* _TASK GOAL_
Only the lines that include "space" should be copied from the data below.

--- SUPPLIED RECORDS Enclosed Below ---

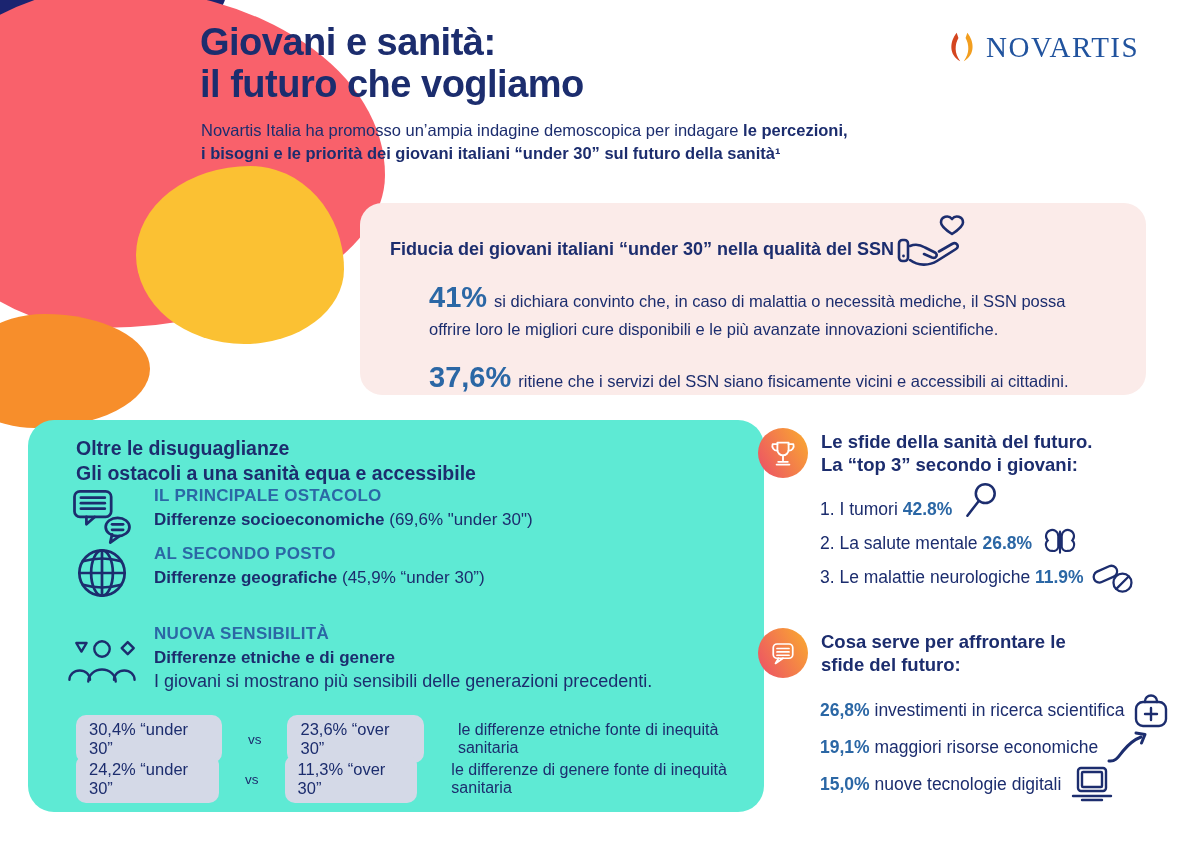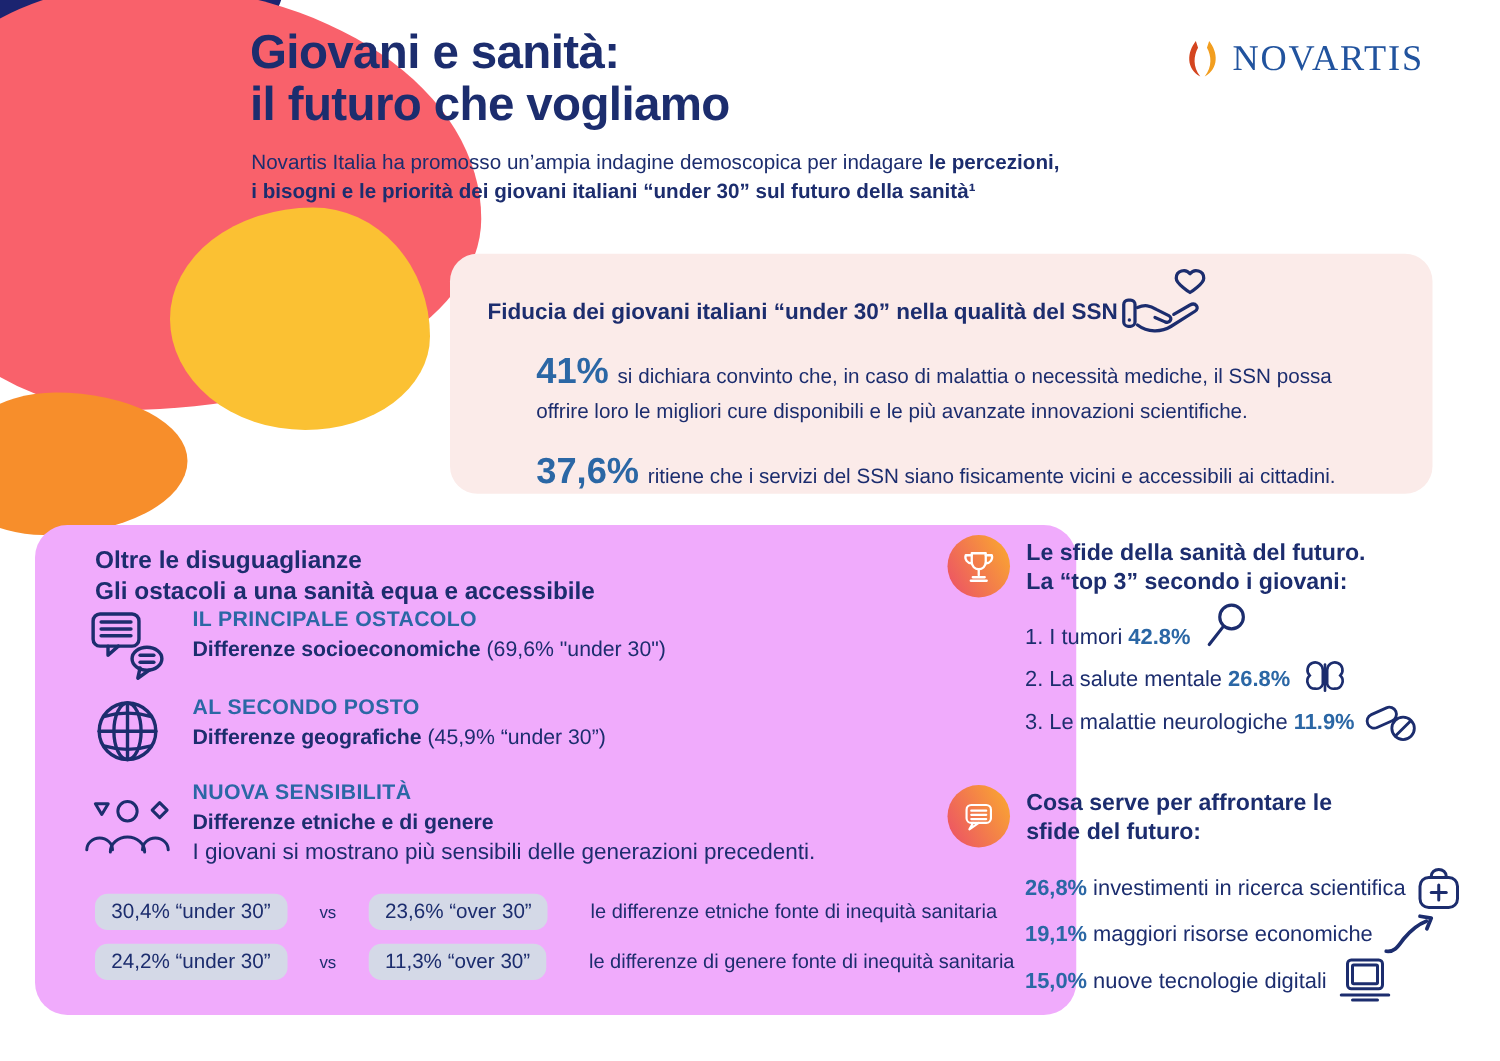--- a/index.html
+++ b/index.html
@@ -28,26 +28,26 @@
   
   .trust-box{position:absolute;left:360px;top:203px;width:786px;height:192px;
     background:#fbebe9;border-radius:22px;box-sizing:border-box;padding:24px 30px;}
   .trust-heading{font-size:18px;font-weight:bold;width:560px;margin-top:12px;}
   .trust-icon{position:absolute;right:168px;top:6px;}
   .stat-line{font-size:16.5px;line-height:1.45;width:660px;margin-left:39px;}
   .stat-line.first{margin-top:16px;}
   .stat-line.second{margin-top:14px;}
   .stat-value{font-size:29px;font-weight:bold;color:#2b67a5;margin-right:7px;}
   
-  .inequality-box{position:absolute;left:28px;top:420px;width:833px;height:392px;
-    background:#f0abfc;border-radius:26px;box-sizing:border-box;}
+  .inequality-box{position:absolute;left:28px;top:420px;width:736px;height:392px;
+    background:#5eead4;border-radius:26px;box-sizing:border-box;}
   .iq-heading{position:absolute;left:48px;top:16px;font-size:19.5px;font-weight:bold;line-height:1.3;}
   .iq-item{position:absolute;left:38px;display:flex;gap:16px;align-items:flex-start;}
   .iq-item1{top:66px;}
-  .iq-item2{top:136px;}
+  .iq-item2{top:124px;}
   .iq-item3{top:204px;}
   .iq-icon{width:72px;display:flex;justify-content:center;flex:0 0 auto;}
   .iq-kicker{font-size:17px;font-weight:bold;color:#2b67a5;letter-spacing:0.3px;}
   .iq-line{font-size:17px;margin-top:4px;}
   .iq-bold{font-weight:bold;}
   .iq-note{font-size:18px;margin-top:3px;}
   .cmp-row{position:absolute;left:48px;display:flex;align-items:center;gap:23px;font-size:16px;}
   .cmp-row1{top:295px;}
   .cmp-row2{top:335px;}
   .pill{background:#d4d9e7;border-radius:10px;padding:5px 13px;font-size:16.5px;}

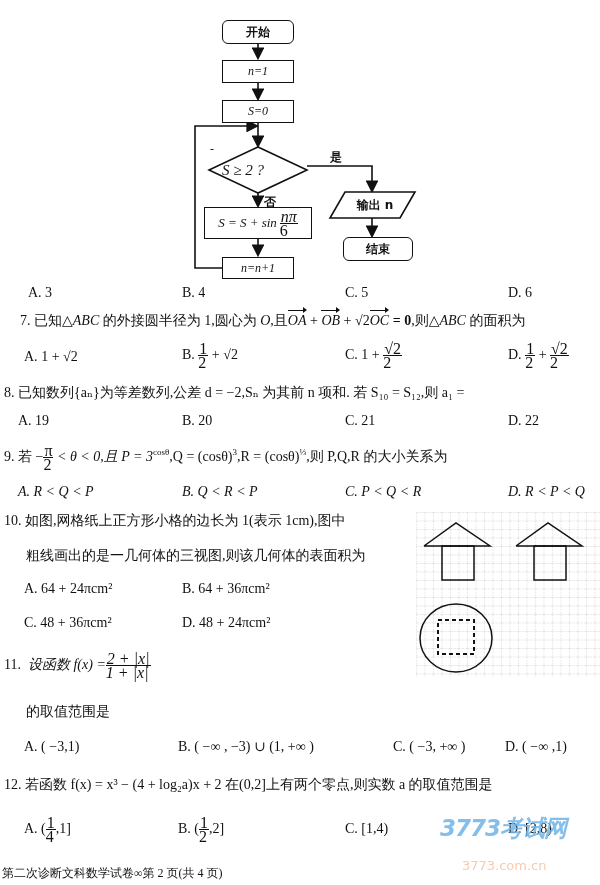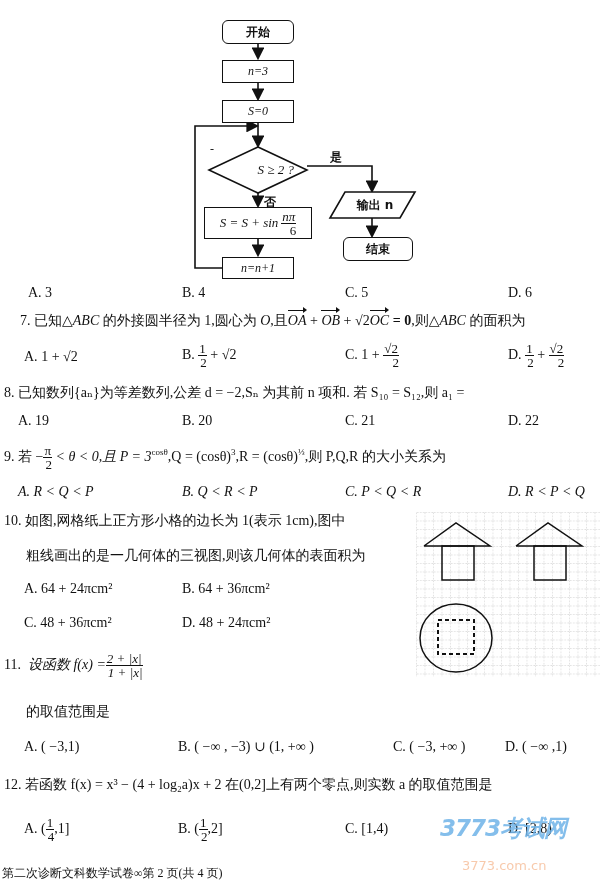--- a/index.html
+++ b/index.html
@@ -4,21 +4,21 @@
 <style>
   html, body { margin: 0; padding: 0; background: #ffffff; }
   body {
     width: 600px; height: 885px; position: relative; overflow: hidden;
     font-family: "Liberation Serif", "DejaVu Serif", serif; color: #111;
   }
   .abs { position: absolute; }
   .txt { font-size: 14px; line-height: 18px; white-space: nowrap; }
   .opt { font-size: 14px; line-height: 18px; white-space: nowrap; position: absolute; }
   .it { font-style: italic; }
-  .frac { display: inline-block; vertical-align: middle; text-align: right; font-size: 13px; line-height: 13px; }
+  .frac { display: inline-block; vertical-align: middle; text-align: left; font-size: 16px; line-height: 13px; }
   .frac .num { display: block; border-bottom: 1px solid #111; padding: 0 1px; }
   .frac .den { display: block; }
   .vec { position: relative; display: inline-block; font-style: italic; }
   .vec::before { content: ""; position: absolute; left: 0; right: 2px; top: -2px; border-top: 1px solid #111; }
   .vec::after { content: ""; position: absolute; right: 0; top: -5px; border-left: 4px solid #111; border-top: 3px solid transparent; border-bottom: 3px solid transparent; }
   sup, sub { font-size: 9px; line-height: 0; }
   
   .fc-box { position: absolute; border: 1.5px solid #111; background: #fff; box-sizing: border-box;
     display: flex; align-items: center; justify-content: center; font-size: 12px; }
   .fc-round { border-radius: 6px; font-family: "DejaVu Sans", sans-serif; font-weight: bold; font-size: 12px; }
@@ -54,23 +54,23 @@
 
       <polyline points="307,166 372,166 372,190" marker-end="url(#ah)"></polyline>
 
       <line x1="372" y1="218" x2="372" y2="235" marker-end="url(#ah)"></line>
 
       <polygon points="345,192 415,192 400,218 330,218" fill="#fff"></polygon>
     </g>
   </svg>
 
   <div class="fc-box fc-round" style="left:222px;top:20px;width:72px;height:24px;">开始</div>
-  <div class="fc-box it" style="left:222px;top:60px;width:72px;height:23px;">n=3</div>
+  <div class="fc-box it" style="left:222px;top:60px;width:72px;height:23px;">n=1</div>
   <div class="fc-box it" style="left:222px;top:100px;width:72px;height:23px;">S=0</div>
-  <div class="abs it" style="left:222px;top:162px;width:72px;text-align:right;font-size:13px;">S ≥ 2 ?</div>
+  <div class="abs it" style="left:222px;top:162px;width:72px;text-align:left;font-size:15px;">S ≥ 2 ?</div>
   <div class="fc-label" style="left:330px;top:149px;">是</div>
   <div class="fc-label" style="left:264px;top:194px;">否</div>
   <div class="abs" style="left:210px;top:142px;font-size:12px;">-</div>
 
   <div class="fc-box" style="left:204px;top:207px;width:108px;height:32px;font-size:13px;">
     <span class="it">S = S + sin</span>
     <span class="frac" style="margin-left:3px;">
       <span class="num it">nπ</span>
       <span class="den">6</span>
     </span>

--- End of Enclosed SUPPLIED RECORDS ---

* _TASK OUTPUT_
   .txt { font-size: 14px; line-height: 18px; white-space: nowrap; }
   .opt { font-size: 14px; line-height: 18px; white-space: nowrap; position: absolute; }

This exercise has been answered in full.